We’re having fitful, tempestuous, Wuthering Heights weather: pelting rain and hail, tree-thrashing gusts of wind, bursts of silvery sunshine dazzling every bead of water on the leaves and raising clouds of steam from the roofs, then another front blustering through to lash the branches and fling rain at the windows again.

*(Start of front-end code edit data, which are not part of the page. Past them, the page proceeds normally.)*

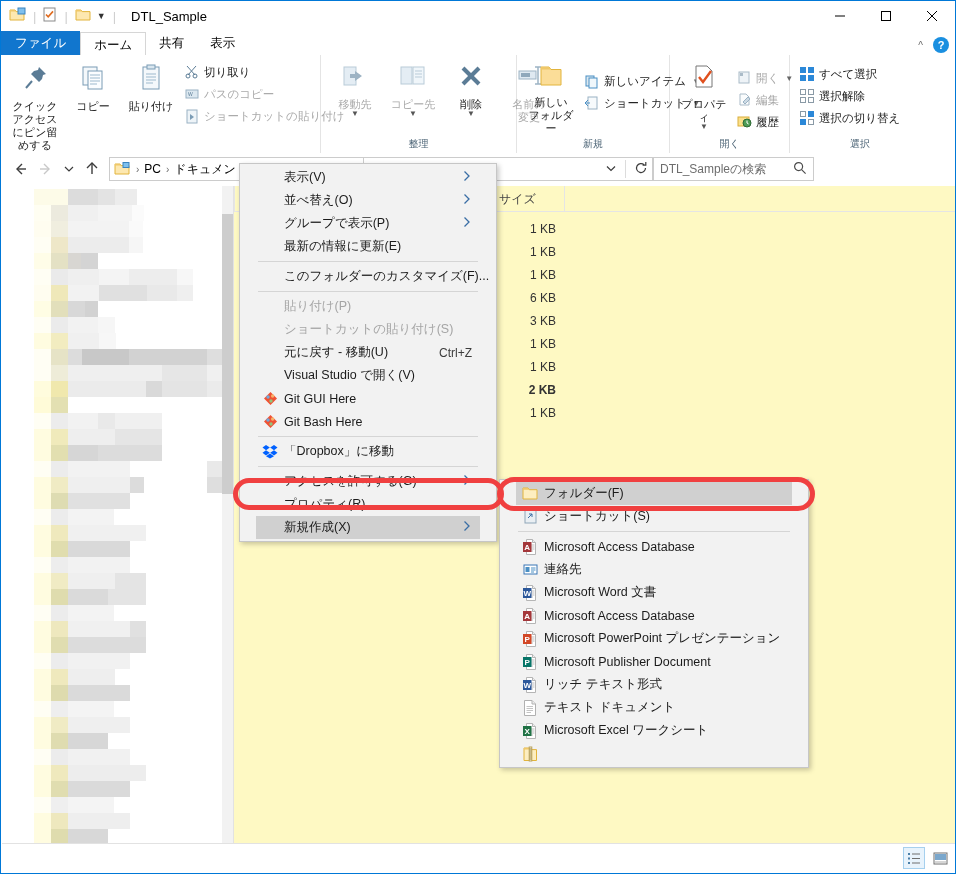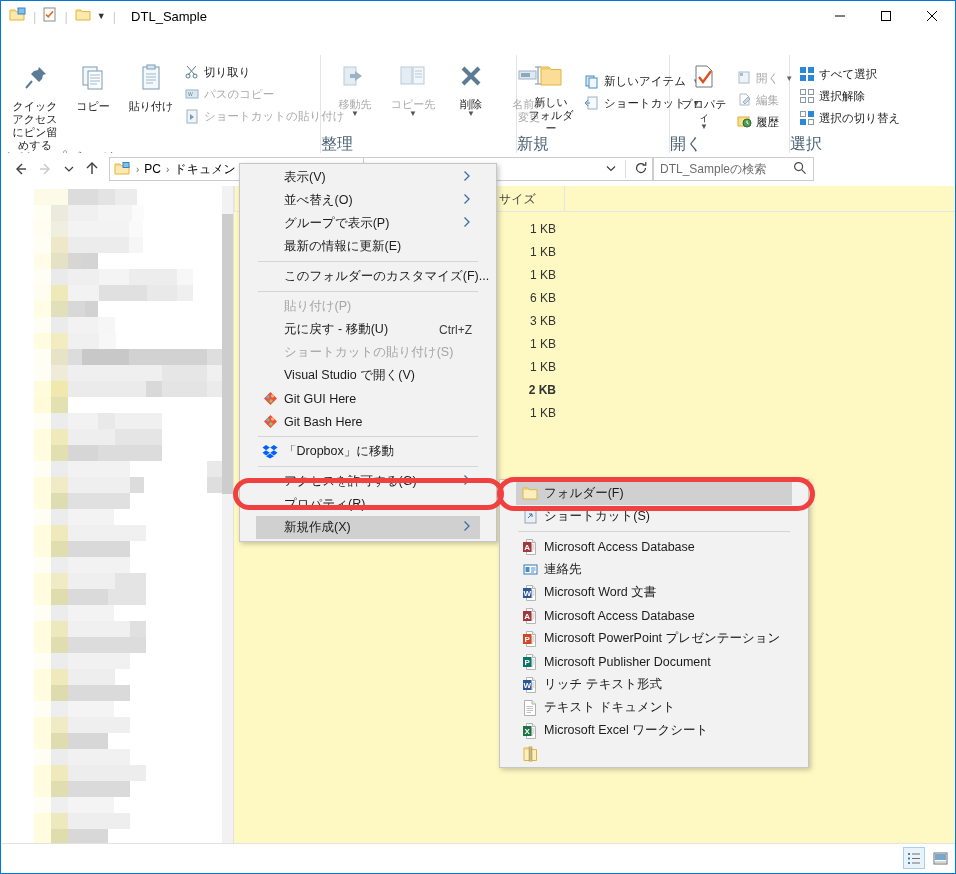--- a/index.html
+++ b/index.html
@@ -104,21 +104,21 @@
     border-right: 1px solid #e4e4e4;
     box-sizing: border-box;
   }
   .rgroup:last-child { border-right: none; }
   .rgroup-body {
     flex: 1; display: flex; align-items: flex-start;
     padding: 4px 6px 0 6px; gap: 2px;
   }
   .rgroup-label {
     height: 16px; line-height: 14px;
-    font-size: 16px; color: #4a6274;
+    text-align: center; font-size: 10px; color: #4a6274;
   }
   .bigbtn {
     width: auto; min-width: 46px;
     display: flex; flex-direction: column; align-items: center;
     padding: 3px 5px 0 5px;
     font-size: 11px; color: #1b1b1b; text-align: center;
     line-height: 13px;
   }
   .bigbtn.dim { color: #a9a9a9; }
   .bigbtn .glyph { margin-bottom: 3px; }
@@ -314,20 +314,30 @@
       </div>
       <div class="winbtn close">
         <svg width="12" height="12" viewBox="0 0 12 12">
             <line x1="1" y1="1" x2="11" y2="11" stroke="#000"></line>
             <line x1="11" y1="1" x2="1" y2="11" stroke="#000"></line>
           </svg>
       </div>
     </div>
   </div>
 
+  <div class="tabstrip">
+    <div class="tab file">ファイル</div>
+    <div class="tab active">ホーム</div>
+    <div class="tab">共有</div>
+    <div class="tab">表示</div>
+    <div class="ribbon-right">
+      <span class="caret-up">^</span>
+      <span class="help-icon">?</span>
+    </div>
+  </div>
 
   <div class="ribbon">
 
     <div class="rgroup" style="width:320px">
       <div class="rgroup-body">
         <div class="bigbtn" style="width:78px">
           <span class="glyph">
             <svg width="32" height="32" viewBox="0 0 32 32">
               <path d="M20 5l7 7-3 1-1 4-3 3-8-8 3-3 4-1z" fill="#5b7c96"></path>
               <line x1="13" y1="19" x2="7" y2="26" stroke="#5b7c96" stroke-width="2"></line>
@@ -961,28 +971,28 @@
         <div class="msep"></div>
         <div class="mi">
           <span class="mi-icon"></span>
           <span class="mi-label">このフォルダーのカスタマイズ(F)...</span>
         </div>
         <div class="msep"></div>
         <div class="mi dim">
           <span class="mi-icon"></span>
           <span class="mi-label">貼り付け(P)</span>
         </div>
+        <div class="mi dim">
+          <span class="mi-icon"></span>
+          <span class="mi-label">ショートカットの貼り付け(S)</span>
+        </div>
         <div class="mi">
           <span class="mi-icon"></span>
           <span class="mi-label">元に戻す - 移動(U)</span>
           <span class="mi-accel">Ctrl+Z</span>
-        </div>
-        <div class="mi dim">
-          <span class="mi-icon"></span>
-          <span class="mi-label">ショートカットの貼り付け(S)</span>
         </div>
         <div class="mi">
           <span class="mi-icon"></span>
           <span class="mi-label">Visual Studio で開く(V)</span>
         </div>
         <div class="mi">
           <span class="mi-icon">
             <span style="display: flex; align-items: center;">
               <svg width="15" height="15" viewBox="0 0 15 15">
                 <path d="M7.5 1l6.5 6.5L7.5 14 1 7.5z" fill="#f05133"></path>

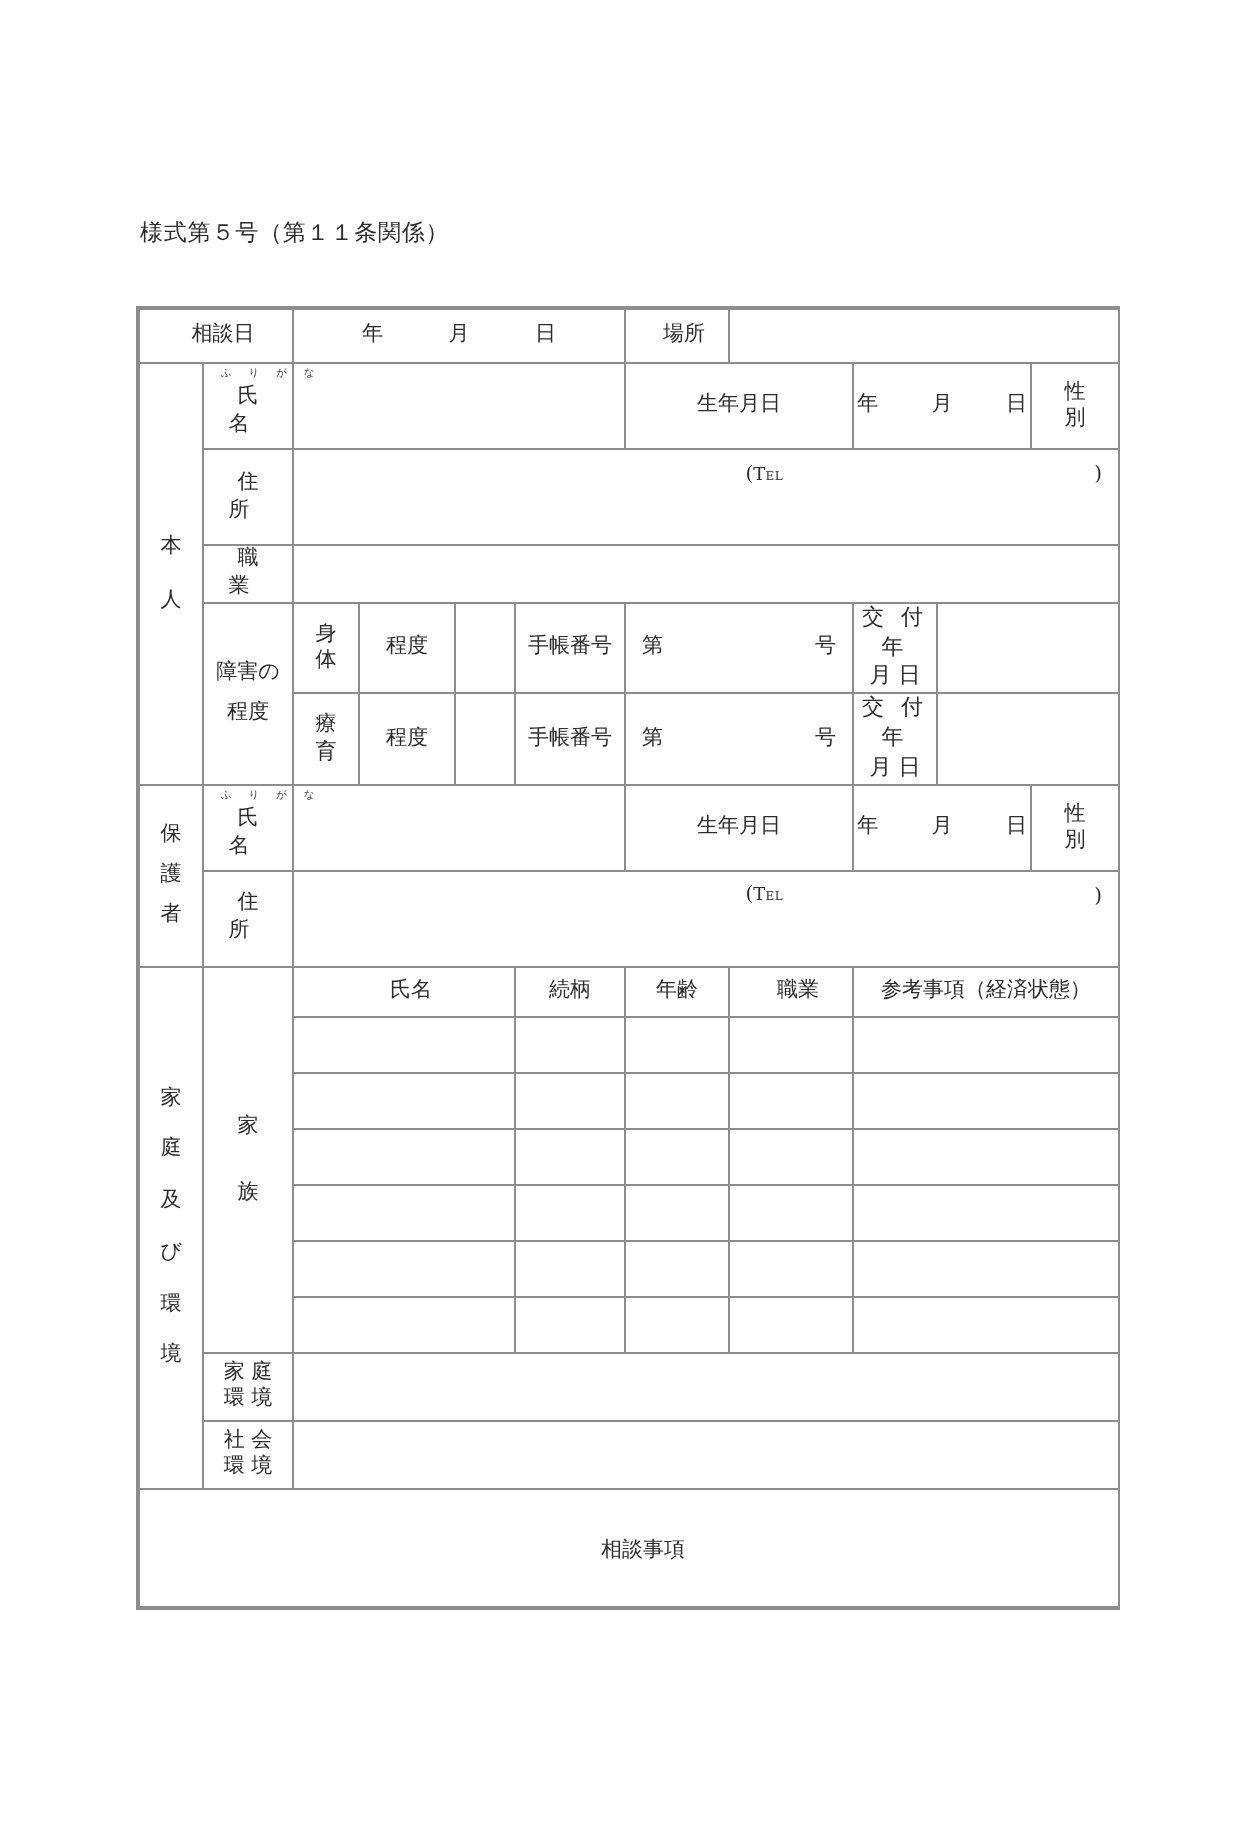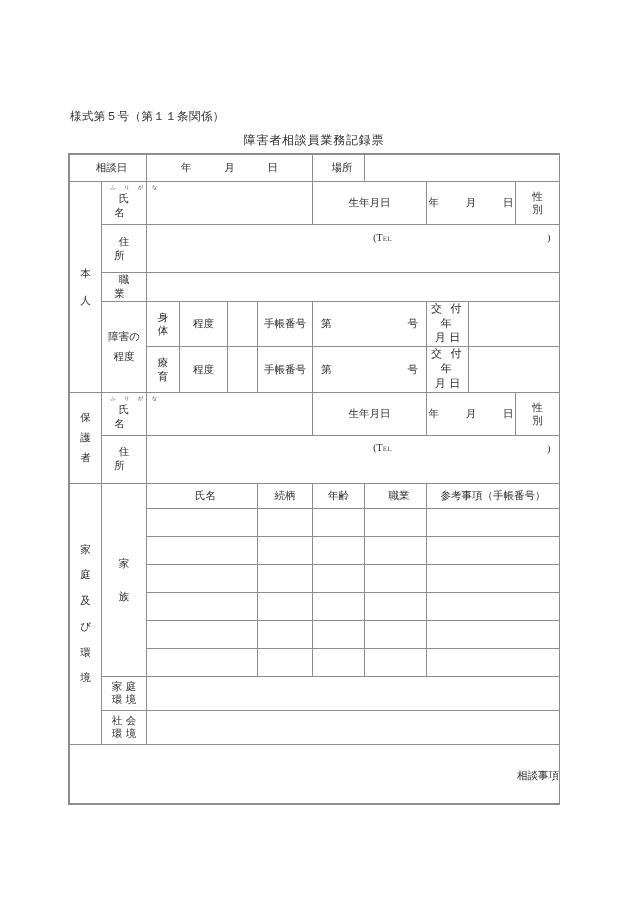--- a/index.html
+++ b/index.html
@@ -166,32 +166,31 @@
   .kofu {
     display: block;
     line-height: 1.35;
     font-size: 11px;
   }
   .kofu .ln1 { letter-spacing: 2.5px; }
 
   
   .soudan-label {
     display: block;
-    text-align: right;
+    text-align: center;
     padding: 5px 0 0 7px;
     font-size: 10.5px;
   }
 </style>
 </head>
 <body>
 
 <div class="page">
 
   <div class="form-code">様式第５号（第１１条関係）</div>
-  <div class="doc-title">障害者相談員業務記録票</div>
 
   <div class="frame">
     <table class="grid">
       <colgroup>
         <col style="width:32px">
         <col style="width:45px">
         <col style="width:33px">
         <col style="width:48px">
         <col style="width:30px">
         <col style="width:55px">
@@ -354,21 +353,21 @@
         <td rowspan="9">
           <span class="tate" style="line-height:2.45">家<br>庭<br>及<br>び<br>環<br>境</span>
         </td>
         <td rowspan="7">
           <span class="tate" style="line-height:3.1">家<br>族</span>
         </td>
         <td colspan="3" class="l" style="height:24px">氏名</td>
         <td>続柄</td>
         <td>年齢</td>
         <td class="l">職業</td>
-        <td colspan="3">参考事項（手帳番号）</td>
+        <td colspan="3">参考事項（経済状態）</td>
       </tr>
 
       <tr>
         <td colspan="3" style="height:27px"></td>
         <td></td>
         <td></td>
         <td></td>
         <td colspan="3"></td>
       </tr>
       <tr>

I’d like to be curled in a comfortable chair with a bottomless mug of decaf Earl Grey, stirring in a spoonful of fresh cream from the top of the glass bottle of Noris Dairy milk that’s delivered weekly to our neighbors’ front porch. (Three families are now collaborating on this milk order, and it’s so good I’m not sure we can ever go back. It’s quite the little collective we’re developing: I bring the eggs for four families from the farmer who’s a parent at our school; our immediate neighbors orchestrate the milk order and grow vegetables on our sunny side of the shared driveway; the neighbors across the street go halvies with us on a CSA share of more vegetables. I never imagined city life would be like this.) I’d have a great book in my lap, ideally a world mythology compilation illustrated by Alice & Martin Provensen back in the late ’50s. (My friend and librarian Maureen has kindled in my soul a hot desire to trawl the internet for ex-library copies of children’s classics long out of print. I am determined that Minnow should know and cherish ancient tales of heroism and love and dastardly deeds and outrageous godly scandal. And the Provensen illustrations are unsurpassable. I’m not sure what it says about my promise as a mother that I’m chiefly concerned that my child should have plenty of handknit sweaters and a library worth devouring. Is it weird that I’m more interested in shopping for musty old books than for adorable outfits and nursery decorations?) And of course I’d be knitting. Since this is fantasy, I’d be making a cabled sweater in a toddler size out of undyed Saxon Merino from the Catskill Merino Sheep Farm. (I have only just read about this yarn in today’s Knitter’s Review, but it’s calling to me strongly. That the yarn comes from sheep tended by a man with a love of Proust and a sheepdog named Poem is, I’ll admit, a significant contributor to the weakness in my knees. I have thus far resisted the urge to buysomerightnow, but it has occurred to me that I could hunt this yarn down at the Union Square Greenmarket in just a few weeks’ time.) This sweater would also bear a motif of stylized red foxes around the hem, because I’m in the mood for foxes.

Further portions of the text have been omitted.